Deena Love já fez história. A drag/transformista encarnada pelo ator e cantor Pedro Figueiredo foi um grande destaque da atual edição do reality musical global The Voice. Depois de roubar a cena nas etapas das quais participou (emocionando e levando às lágrimas até o habitualmente contido apresentador Thiago Leifert), Deena foi eliminada do programa na última quinta (27).

Deena Love em ação no ‘The Voice’

Mas o estrelato da artista apenas começou. A saída de Deena do programa não vai provocar seu sumiço, muito pelo contrário. Na entrevista exclusiva a seguir, ela conta por que.

Como, onde e quando surgiu Deena Love?
Deena surgiu em minha infância. Quando criança, tive a oportunidade de conhecer filmes e fotos de Carmem Miranda, através de minha avó, e foi paixão à primeira vista. Carmem para mim era uma boneca viva em technicolor, ou seja, uma drag queen! Além disso nos anos 80 e 90, décadas da minha infância e adolescência, a televisão era repleta de programas com shows de transformistas como o programa do Sílvio Santos, do Chacrinha, do Bolinha, etc. Sem contar os filmes estrangeiros que abordavam o tema como Priscilla e Para Wong Foo Obrigada por Tudo.
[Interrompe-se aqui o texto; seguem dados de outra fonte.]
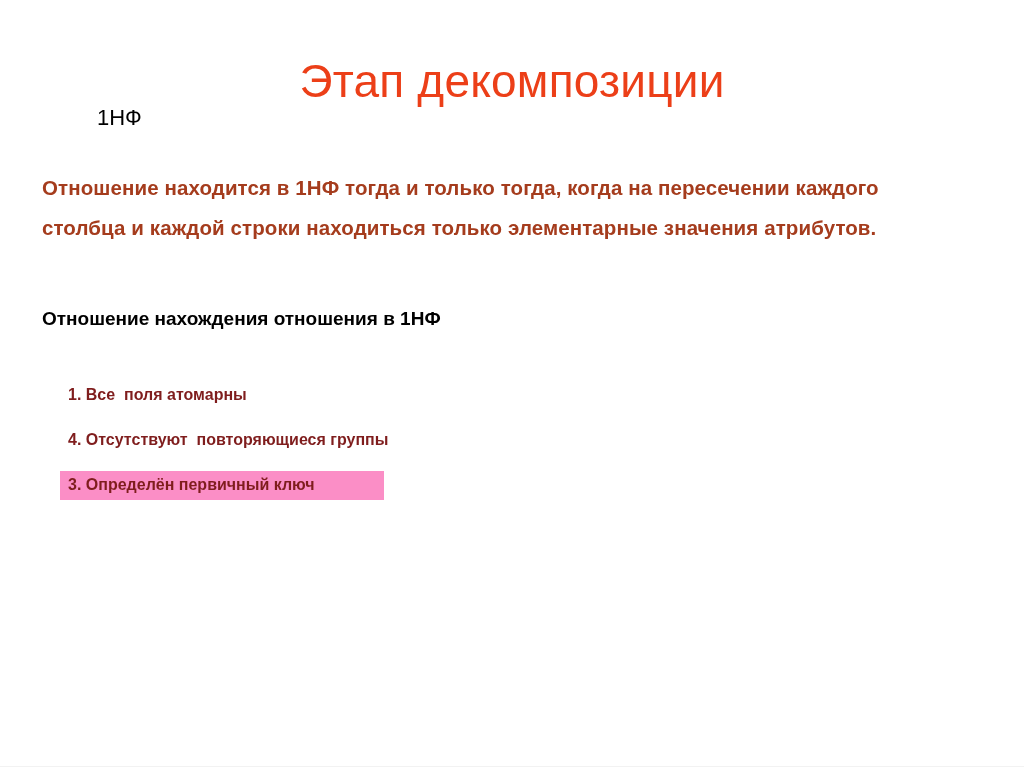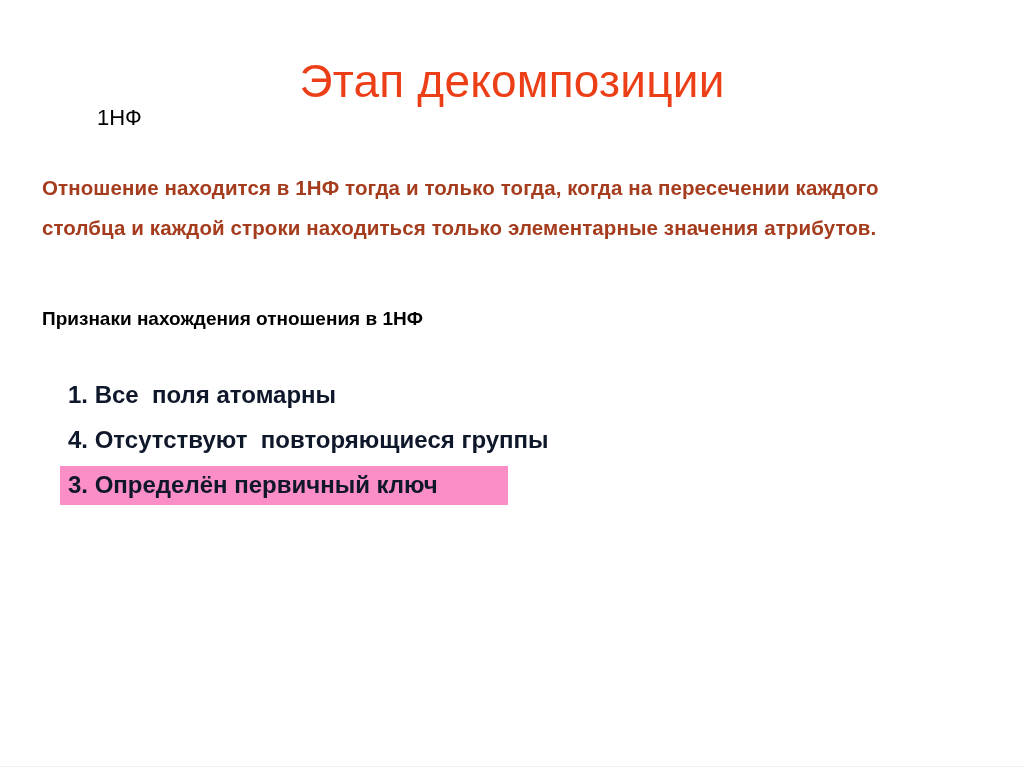--- a/index.html
+++ b/index.html
@@ -118,7 +118,7 @@
 
   <p class="definition">Отношение находится в 1НФ тогда и только тогда, когда на пересечении каждого столбца и каждой строки находиться только элементарные значения атрибутов.</p>
 
-  <div class="criteria-heading">Признаки нахождения отношения в 1НФ</div>
+  <div class="criteria-heading">Отношение нахождения отношения в 1НФ</div>
 
   <ul class="criteria-list">
     <li class="criteria-item">

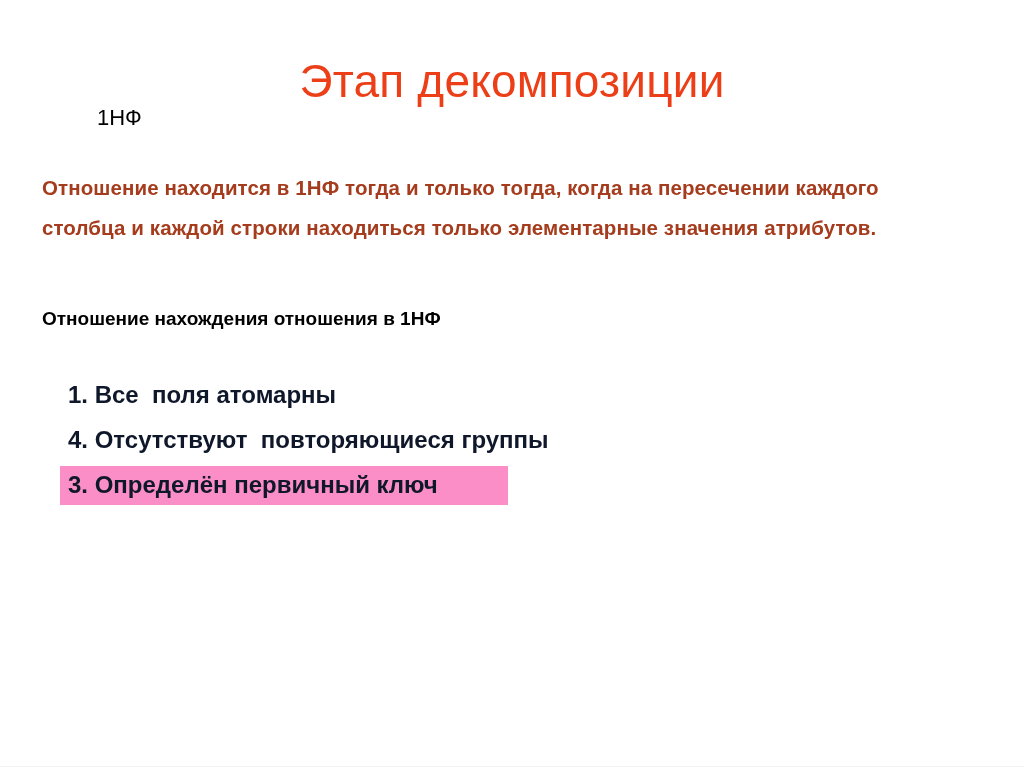--- a/index.html
+++ b/index.html
@@ -95,10 +95,10 @@
   .criteria-item .item-text {
     display: inline-block;
     padding: 3px 8px 4px 8px;
-    font-size: 24px;
+    font-size: 16px;
     font-weight: 700;
     line-height: 1.35;
-    color: #0f172a;
+    color: #7f1d1d;
     white-space: pre;
     background: transparent;
   }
Todo esse universo transgênero foi a base para que anos mais tarde, mais precisamente 2009 em um navio de cruzeiro onde eu atuava como crooner, eu decidisse atuar como cantor e transformista. Dessa primeira transformação, a ideia se aprimorou e Deena Love veio à tona.

Como rolou de fazer o The Voice?
Mandei um vídeo vestido de Deena Love para a página do programa, e quando o período de inscrição terminou, a produção me chamou.
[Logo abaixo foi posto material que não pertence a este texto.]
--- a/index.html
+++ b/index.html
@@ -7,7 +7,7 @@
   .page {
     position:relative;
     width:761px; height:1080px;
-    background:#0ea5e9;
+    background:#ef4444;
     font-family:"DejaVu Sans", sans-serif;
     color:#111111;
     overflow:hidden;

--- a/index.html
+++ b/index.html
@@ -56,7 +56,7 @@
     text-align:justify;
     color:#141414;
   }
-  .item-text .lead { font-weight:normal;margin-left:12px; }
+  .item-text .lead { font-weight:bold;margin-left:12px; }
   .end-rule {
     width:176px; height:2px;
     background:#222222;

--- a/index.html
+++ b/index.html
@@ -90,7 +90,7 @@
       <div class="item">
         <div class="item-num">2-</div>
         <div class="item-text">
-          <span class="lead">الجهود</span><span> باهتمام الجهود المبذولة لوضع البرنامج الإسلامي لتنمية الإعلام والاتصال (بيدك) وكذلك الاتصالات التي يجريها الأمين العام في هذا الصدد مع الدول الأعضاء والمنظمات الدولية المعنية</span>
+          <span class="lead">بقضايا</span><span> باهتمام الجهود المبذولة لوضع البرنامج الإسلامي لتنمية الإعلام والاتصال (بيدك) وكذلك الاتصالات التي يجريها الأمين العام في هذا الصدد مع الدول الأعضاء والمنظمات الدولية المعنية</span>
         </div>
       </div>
Deena cativou a plateia do ‘The Voice’

Comente essa questão de você manter suas ideias, escolher suas músicas e talvez por isso ter sido eliminada.
Creio que uma trajetória artística deve ser guiada pela verdade de seu intérprete. Embora o formato do programa seja voltado para o estilo pop, eu não poderia trocar toda a minha essência musical apenas para tentar ganhar o prêmio, seria uma traição comigo mesmo e com o público que se indentificou com Deena Love, justamente por oferecer algo de diferente do que se vê e se ouve em realities musicais.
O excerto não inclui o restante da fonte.